══ Source data

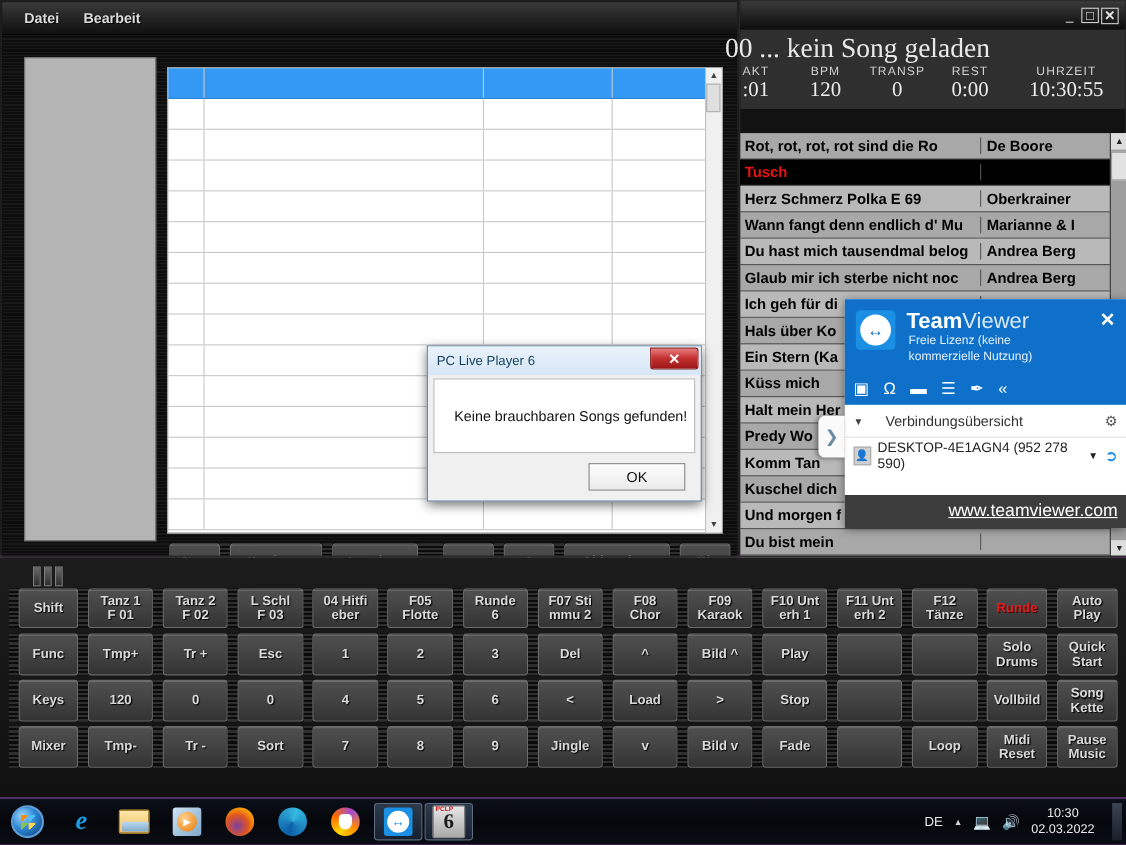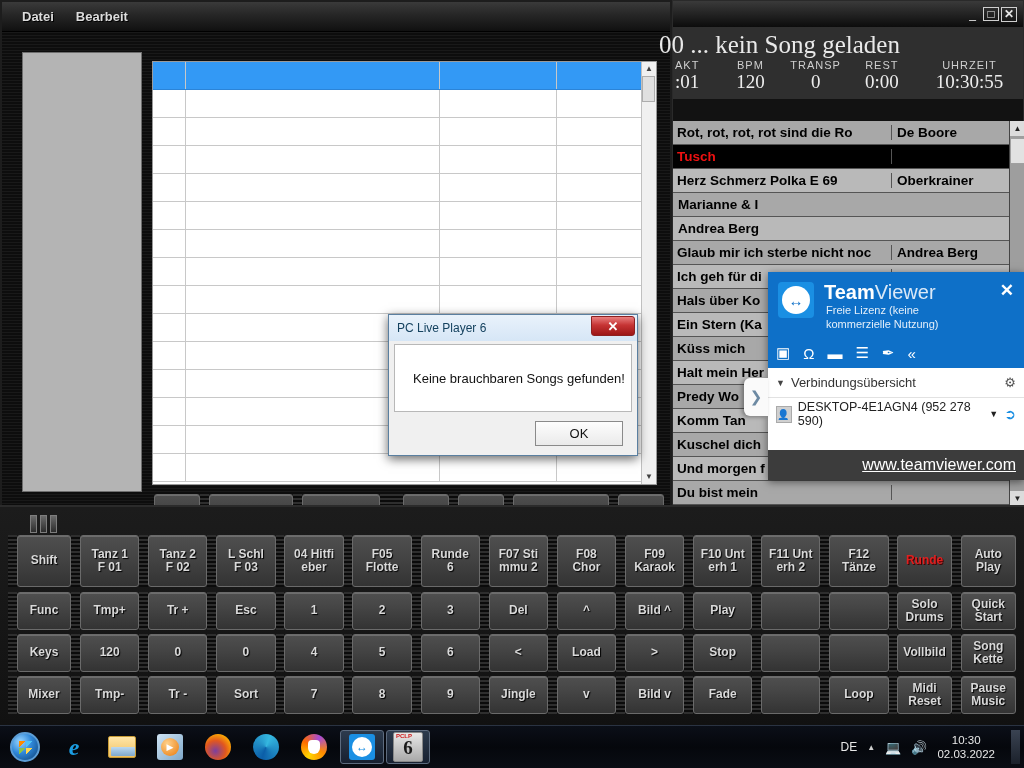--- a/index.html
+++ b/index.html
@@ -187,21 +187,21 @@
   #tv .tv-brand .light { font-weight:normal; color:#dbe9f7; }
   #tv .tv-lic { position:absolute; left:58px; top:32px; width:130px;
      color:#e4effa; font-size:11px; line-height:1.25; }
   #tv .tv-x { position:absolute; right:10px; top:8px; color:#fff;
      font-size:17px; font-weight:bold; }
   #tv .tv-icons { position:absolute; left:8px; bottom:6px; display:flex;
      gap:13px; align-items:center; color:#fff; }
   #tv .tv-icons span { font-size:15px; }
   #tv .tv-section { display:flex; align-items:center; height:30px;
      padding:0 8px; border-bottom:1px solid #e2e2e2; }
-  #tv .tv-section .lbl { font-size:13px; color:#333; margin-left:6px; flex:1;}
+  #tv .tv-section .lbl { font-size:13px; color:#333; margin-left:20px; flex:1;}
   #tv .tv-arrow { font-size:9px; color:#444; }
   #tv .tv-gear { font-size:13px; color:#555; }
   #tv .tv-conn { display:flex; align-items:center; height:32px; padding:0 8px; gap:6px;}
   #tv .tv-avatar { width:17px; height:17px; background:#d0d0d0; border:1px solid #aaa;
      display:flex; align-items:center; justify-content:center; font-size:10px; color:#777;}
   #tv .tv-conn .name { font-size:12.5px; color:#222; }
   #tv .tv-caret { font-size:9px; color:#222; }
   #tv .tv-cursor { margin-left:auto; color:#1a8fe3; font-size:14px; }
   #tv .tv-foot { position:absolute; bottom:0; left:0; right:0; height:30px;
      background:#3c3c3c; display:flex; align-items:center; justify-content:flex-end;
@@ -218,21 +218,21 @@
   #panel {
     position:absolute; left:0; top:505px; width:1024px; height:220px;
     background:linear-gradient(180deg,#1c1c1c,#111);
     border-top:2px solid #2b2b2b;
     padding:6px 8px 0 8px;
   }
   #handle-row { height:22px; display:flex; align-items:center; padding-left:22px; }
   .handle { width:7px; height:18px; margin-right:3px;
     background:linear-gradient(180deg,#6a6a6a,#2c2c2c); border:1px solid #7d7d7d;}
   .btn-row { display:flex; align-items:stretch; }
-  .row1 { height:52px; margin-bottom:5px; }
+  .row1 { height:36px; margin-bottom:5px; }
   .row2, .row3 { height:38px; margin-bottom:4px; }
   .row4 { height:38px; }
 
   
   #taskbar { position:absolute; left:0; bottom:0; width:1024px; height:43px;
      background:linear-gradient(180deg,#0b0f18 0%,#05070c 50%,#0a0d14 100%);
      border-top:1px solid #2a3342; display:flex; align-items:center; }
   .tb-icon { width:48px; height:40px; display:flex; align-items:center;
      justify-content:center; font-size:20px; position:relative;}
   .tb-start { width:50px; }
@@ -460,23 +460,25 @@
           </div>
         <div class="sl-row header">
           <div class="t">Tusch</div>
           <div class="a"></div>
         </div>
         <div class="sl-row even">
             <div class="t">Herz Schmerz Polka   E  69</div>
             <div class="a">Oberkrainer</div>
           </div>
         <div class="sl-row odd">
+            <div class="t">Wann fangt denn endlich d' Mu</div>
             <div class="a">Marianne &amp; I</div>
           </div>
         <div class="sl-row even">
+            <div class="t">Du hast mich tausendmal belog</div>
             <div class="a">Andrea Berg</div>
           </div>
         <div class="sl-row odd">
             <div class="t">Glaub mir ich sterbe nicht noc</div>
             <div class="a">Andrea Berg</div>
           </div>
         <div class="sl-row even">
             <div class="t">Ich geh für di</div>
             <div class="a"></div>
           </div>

════

What is required
Give the entries back verbatim and omit the images.

Worked solution
--- a/index.html
+++ b/index.html
@@ -187,21 +187,21 @@
   #tv .tv-brand .light { font-weight:normal; color:#dbe9f7; }
   #tv .tv-lic { position:absolute; left:58px; top:32px; width:130px;
      color:#e4effa; font-size:11px; line-height:1.25; }
   #tv .tv-x { position:absolute; right:10px; top:8px; color:#fff;
      font-size:17px; font-weight:bold; }
   #tv .tv-icons { position:absolute; left:8px; bottom:6px; display:flex;
      gap:13px; align-items:center; color:#fff; }
   #tv .tv-icons span { font-size:15px; }
   #tv .tv-section { display:flex; align-items:center; height:30px;
      padding:0 8px; border-bottom:1px solid #e2e2e2; }
-  #tv .tv-section .lbl { font-size:13px; color:#333; margin-left:6px; flex:1;}
+  #tv .tv-section .lbl { font-size:13px; color:#333; margin-left:20px; flex:1;}
   #tv .tv-arrow { font-size:9px; color:#444; }
   #tv .tv-gear { font-size:13px; color:#555; }
   #tv .tv-conn { display:flex; align-items:center; height:32px; padding:0 8px; gap:6px;}
   #tv .tv-avatar { width:17px; height:17px; background:#d0d0d0; border:1px solid #aaa;
      display:flex; align-items:center; justify-content:center; font-size:10px; color:#777;}
   #tv .tv-conn .name { font-size:12.5px; color:#222; }
   #tv .tv-caret { font-size:9px; color:#222; }
   #tv .tv-cursor { margin-left:auto; color:#1a8fe3; font-size:14px; }
   #tv .tv-foot { position:absolute; bottom:0; left:0; right:0; height:30px;
      background:#3c3c3c; display:flex; align-items:center; justify-content:flex-end;
@@ -218,21 +218,21 @@
   #panel {
     position:absolute; left:0; top:505px; width:1024px; height:220px;
     background:linear-gradient(180deg,#1c1c1c,#111);
     border-top:2px solid #2b2b2b;
     padding:6px 8px 0 8px;
   }
   #handle-row { height:22px; display:flex; align-items:center; padding-left:22px; }
   .handle { width:7px; height:18px; margin-right:3px;
     background:linear-gradient(180deg,#6a6a6a,#2c2c2c); border:1px solid #7d7d7d;}
   .btn-row { display:flex; align-items:stretch; }
-  .row1 { height:52px; margin-bottom:5px; }
+  .row1 { height:36px; margin-bottom:5px; }
   .row2, .row3 { height:38px; margin-bottom:4px; }
   .row4 { height:38px; }
 
   
   #taskbar { position:absolute; left:0; bottom:0; width:1024px; height:43px;
      background:linear-gradient(180deg,#0b0f18 0%,#05070c 50%,#0a0d14 100%);
      border-top:1px solid #2a3342; display:flex; align-items:center; }
   .tb-icon { width:48px; height:40px; display:flex; align-items:center;
      justify-content:center; font-size:20px; position:relative;}
   .tb-start { width:50px; }
@@ -460,23 +460,25 @@
           </div>
         <div class="sl-row header">
           <div class="t">Tusch</div>
           <div class="a"></div>
         </div>
         <div class="sl-row even">
             <div class="t">Herz Schmerz Polka   E  69</div>
             <div class="a">Oberkrainer</div>
           </div>
         <div class="sl-row odd">
+            <div class="t">Wann fangt denn endlich d' Mu</div>
             <div class="a">Marianne &amp; I</div>
           </div>
         <div class="sl-row even">
+            <div class="t">Du hast mich tausendmal belog</div>
             <div class="a">Andrea Berg</div>
           </div>
         <div class="sl-row odd">
             <div class="t">Glaub mir ich sterbe nicht noc</div>
             <div class="a">Andrea Berg</div>
           </div>
         <div class="sl-row even">
             <div class="t">Ich geh für di</div>
             <div class="a"></div>
           </div>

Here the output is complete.